I am just a-quiver with excitement. I’ve obtained a copy of Richard J. Dewhurst’s The Ancient Giants Who Ruled America: The Missing Skeletons and the Smithsonian Cover-Up (Inner Traditions, 2014), and am now privy to the “primary sources” documenting a supposed race of oversized “humanoids” who once reigned over our fair continent. You know it’s going to be a quality book because the author opens by giving “giant bro’ love” to the president of the publishing house and assorted other folks, repeating the “giant” pun four times in one paragraph. Plus: the unwieldy title pretty much assures you know what you’re getting into, at least until the search for a lost white race breaks out partway though.
Dewhurst was once, decades ago, an employee of ABC News and the Miami Herald and a writer for documentaries. None of that ancient experience is evident in this wretched, sloppy, miserable book, which takes the form of an anthology of historic documents about the discovery of giant skeletons, interspersed with brief editorial notes.
However, at the outset Dewhurst manages to be about 12% more interesting than your general issue Nephilim/giant book by introducing an epigraph from Abraham Lincoln, who wrote “The eyes of that species of extinct giants, whose bones fill the mounds of America, have gazed on Niagara, as ours do now.” He wrote this line in September 1848 (or, as other sources claim, July 1850—the text is undated) in unpublished notes for a lecture on Niagara Falls, and it closely reflects the mound builder controversy of the time and the more specific claims of the era that the giants of Genesis were identical with the antediluvian builders of the mounds.
Dewhurst excises the context (in fact, he never mentions it or the source for the quotation at all) and instead launches into his preface, in which he explains that he wants to prove giants really existed because he is himself tall. He admits that he gave newspaper accounts of giants “more credence” simply because of his personal height, and he then explains his book’s methodology. Sadly, his methodology was to take references to old newspaper accounts of giants and chase down the original full-length articles in newspaper archives—and not by actually searching back issues or microfilm copies, or by looking for follow-up coverage. Instead, he subscribed to “several online newspaper archive services” and searched by keywords “giant” and “skeleton.” I wish I were making this up.
He compiled the remainder of the book within a one month period by copying and pasting the results of keyword searches of whatever archives happen to have been digitized. (He admits that this helped him find less than 25% of the stories he remembers reading about in fringe books.) He does not quite recognize the remove that still puts him from the actual bones.

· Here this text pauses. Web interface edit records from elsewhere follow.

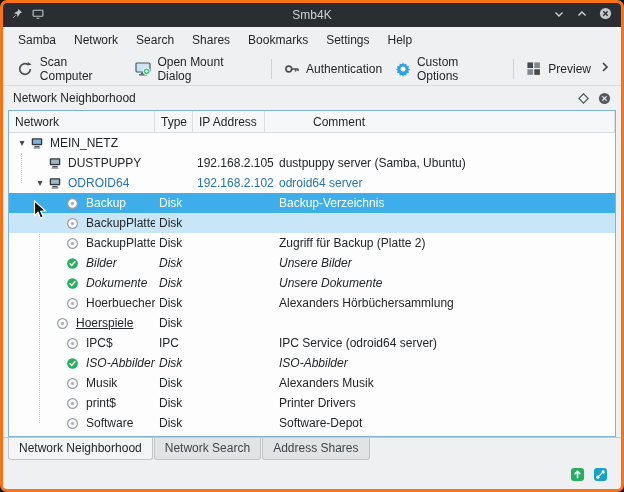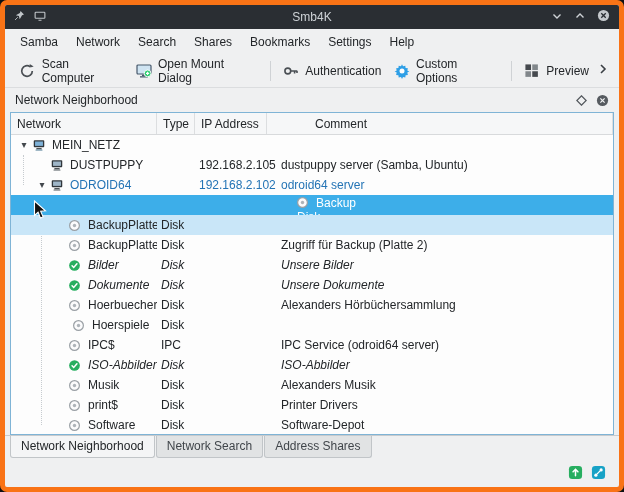--- a/index.html
+++ b/index.html
@@ -14,7 +14,7 @@
   .window {
     position: absolute; inset: 0;
     border-radius: 7px; overflow: hidden;
-    border: 5px solid #f97316;
+    border: 3px solid #f97316;
     background: var(--window-bg, #eff0f1);
     display: flex; flex-direction: column;
   }

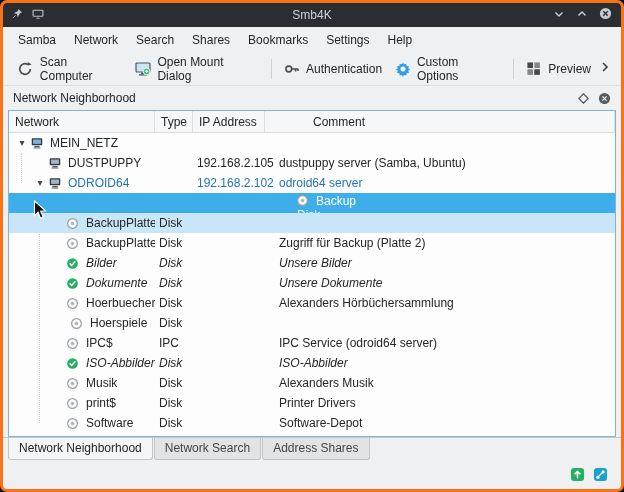--- a/index.html
+++ b/index.html
@@ -62,7 +62,7 @@
 
   .tbody { position: relative; flex: 1; overflow: hidden; }
   .row { display: flex; height: 20px; align-items: center; position: relative; z-index: 1; }
-  .row.selected { background: var(--selection, #3daee9); color: #ffffff; flex-direction: column; }
+  .row.selected { background: var(--selection, #3daee9); color: #ffffff; }
   .row.selected .label, .row.selected .c-type, .row.selected .c-ip, .row.selected .c-comment { color: #ffffff; }
   .row.highlighted { background: var(--selection-hover, #c9e6f8); }
   .c-name { width: 146px; flex: 0 0 auto; display: flex; align-items: center; white-space: nowrap; overflow: hidden; }

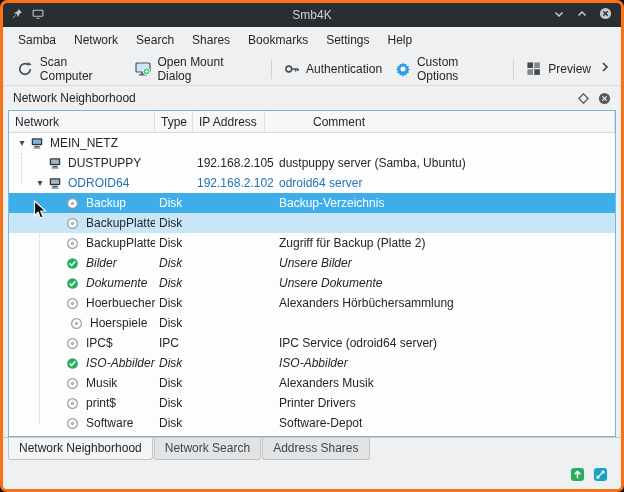--- a/index.html
+++ b/index.html
@@ -366,7 +366,7 @@
             <div class="c-comment">Alexanders Hörbüchersammlung</div>
           </div>
           <div class="row">
-            <div class="c-name" style="padding-left: 46px;">
+            <div class="c-name" style="padding-left: 32px; text-decoration: underline;">
               <span class="expander"></span>
               <span class="row-icon">
                 <svg width="13" height="13" viewBox="0 0 16 16">

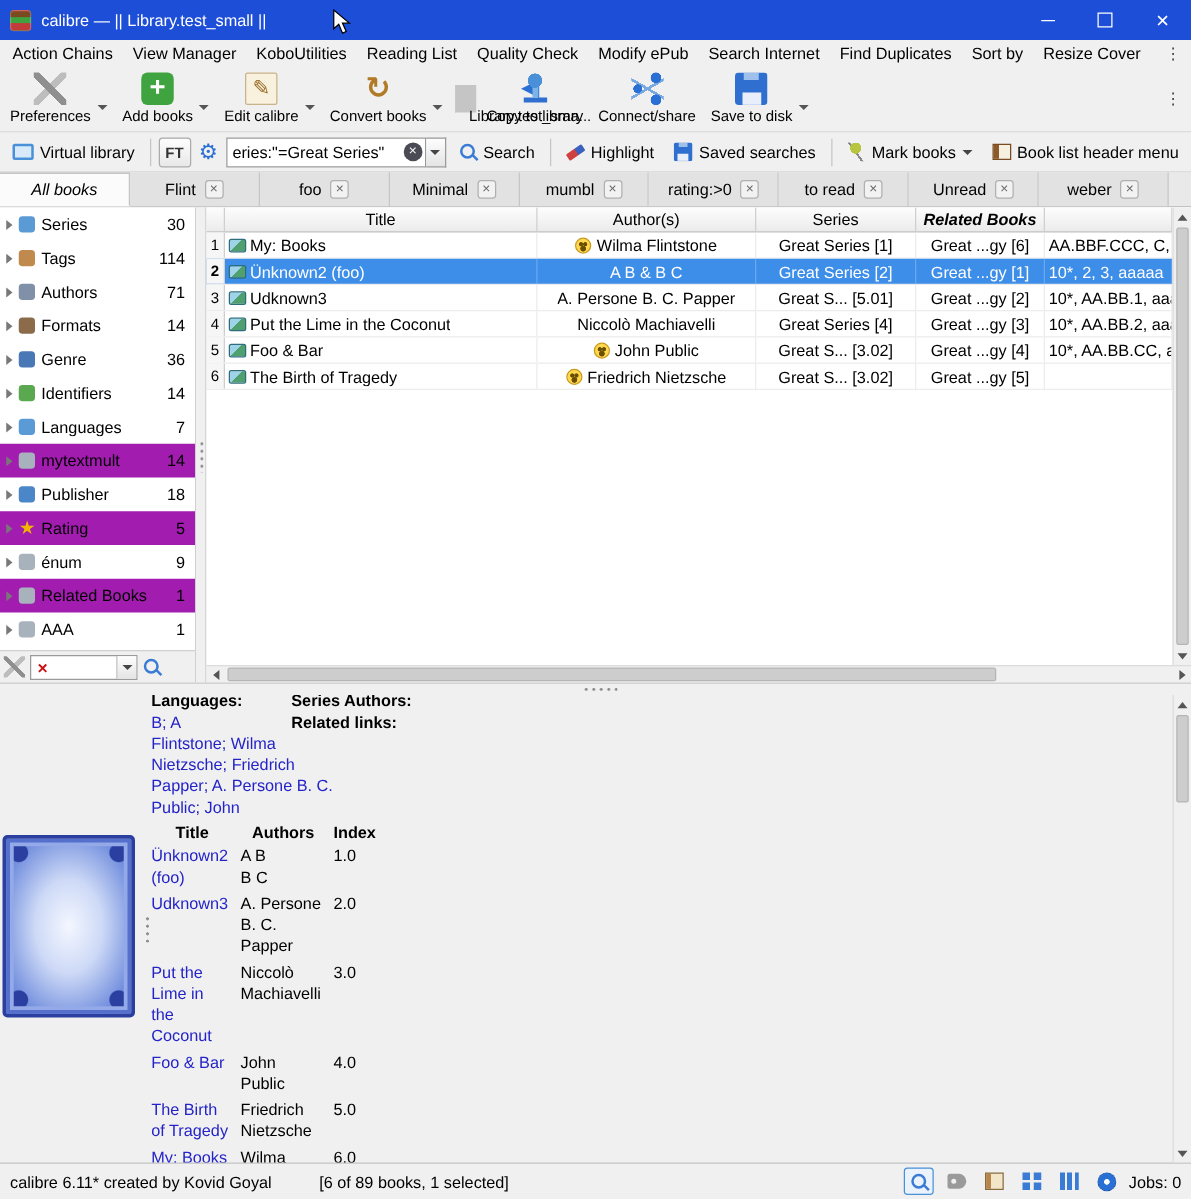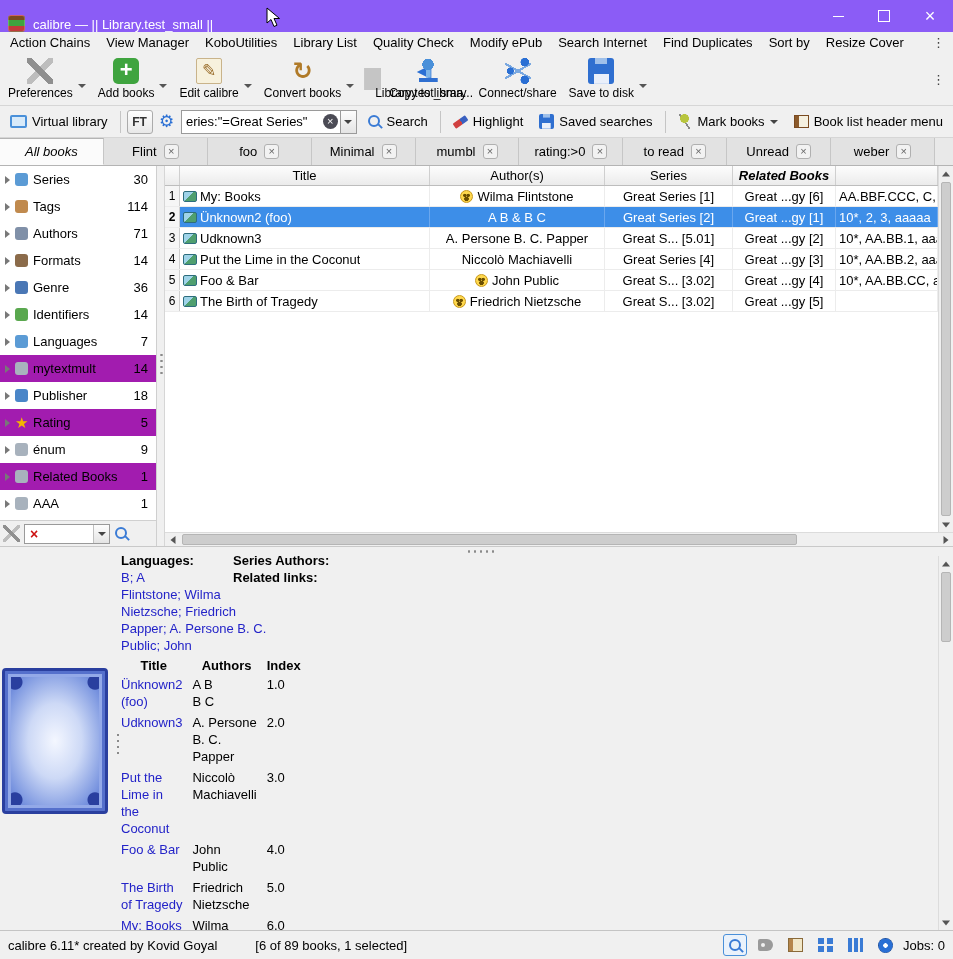--- a/index.html
+++ b/index.html
@@ -8,7 +8,7 @@
   .window{position:relative;width:953px;height:959px;overflow:hidden;background:#f0f0f0}
 
   
-  .titlebar{height:32px;background:#8b5cf6;display:flex;align-items:flex-end;color:#fff;padding-left:8px}
+  .titlebar{height:32px;background:#1d4ed8;display:flex;align-items:center;color:#fff;padding-left:8px}
   .app-icon{width:17px;height:17px;border-radius:3px;margin-right:8px;
     background:linear-gradient(180deg,#7a4a20 0 30%,#3fa43f 30% 65%,#c23b3b 65%);border:1px solid #fff3}
   .tb-title{font-size:13px}

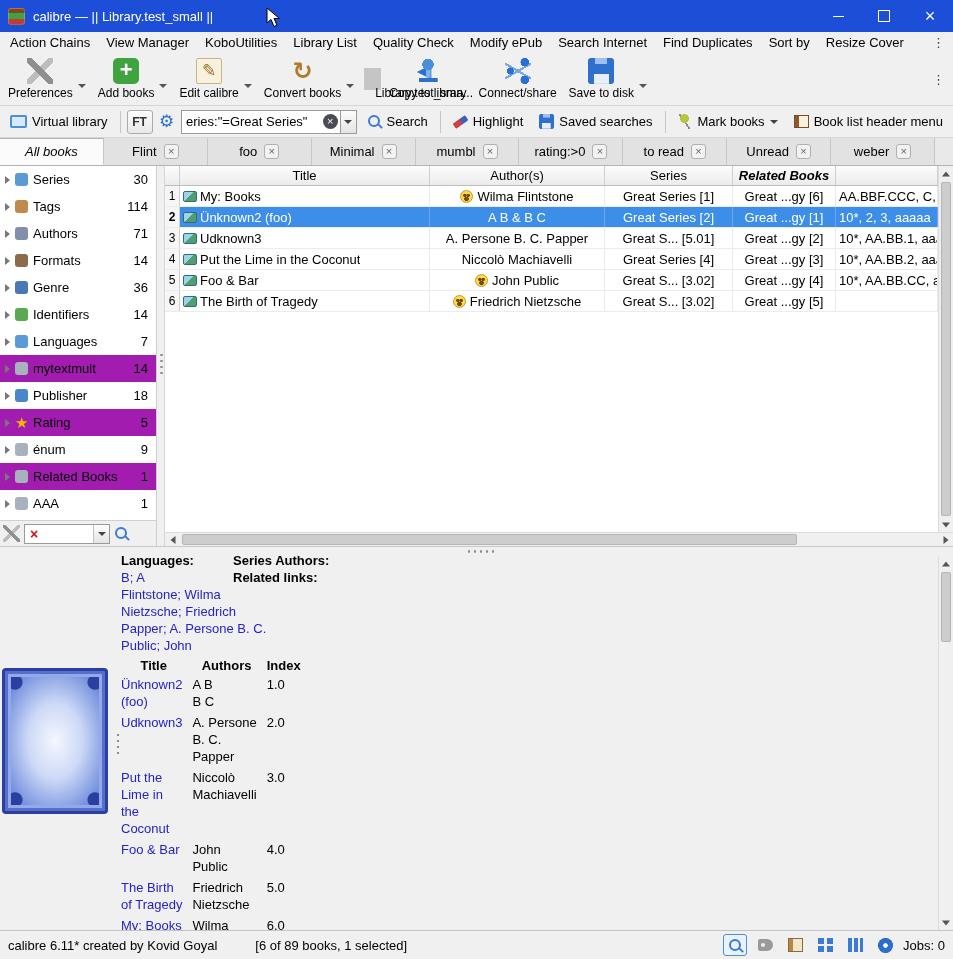--- a/index.html
+++ b/index.html
@@ -232,7 +232,7 @@
     <span class="menu-item">Action Chains</span>
         <span class="menu-item">View Manager</span>
         <span class="menu-item">KoboUtilities</span>
-        <span class="menu-item">Library List</span>
+        <span class="menu-item">Reading List</span>
         <span class="menu-item">Quality Check</span>
         <span class="menu-item">Modify ePub</span>
         <span class="menu-item">Search Internet</span>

Yes, he eliminated the creationist or mystery-monger middleman, but the newspaper accounts are not themselves proof that the stories they tell are true, especially with nineteenth century sources, which were prone to exaggeration, fraud, lies, hoaxes, and simple error. He make no move to evaluate any report; he simply accepts them at face value under the idea that anything printed in a newspaper must be true.
The preface having completed, Dewhurst proceeds to re-introduce the book in the Introduction.
In the introduction, Dewhurst describes the book as the “most exciting” intellectual adventure of his life, which strikes me as quite sad since he already admitted that the book was a glorified Lexis-Nexis search, with little to no attempt to evaluate the results critically. Instead, he claims that newspaper reports prove that giants were real, but goes beyond this to deliver a paranoid rant about American history taken straight from fringe history classics. His key points are instantly familiar to anyone who has watched America Unearthed:
All of these claims have been debunked time and again, but Dewhurst doesn’t even pretend to think critically about them—or, frankly, think at all. His Smithsonian claim is lifted, at times nearly verbatim, from David Childress’s “Archaeological Cover-Up” article from 1993 and more recent fringe books ranting about imaginary cover-ups. Dewhurst cites John Wesley Powell’s 1879 statement to the Secretary of the Smithsonian as proof of a cover-up:
With regard to the mounds so widely scattered between the two oceans, it may also be said that mound-building tribes were known in the early history of discovery of this continent, and that the vestiges of art discovered do not excel in any respect the arts of the Indian tribes known to history. There is, therefore, no reason for us to search for an extra-limital origin through lost tribes for the arts discovered in the mounds of North America.
Dewhurst presents this as a conspirator’s orders to his lackeys but fails to note that it comes in the middle of a lengthy discussion of the evidence that led to what is not a dogma but a conclusion. He also, incidentally, quotes selectively from Powell without indicating (at least in my eBook edition) that the lines are not consecutive. (My excerpt above is unabridged.)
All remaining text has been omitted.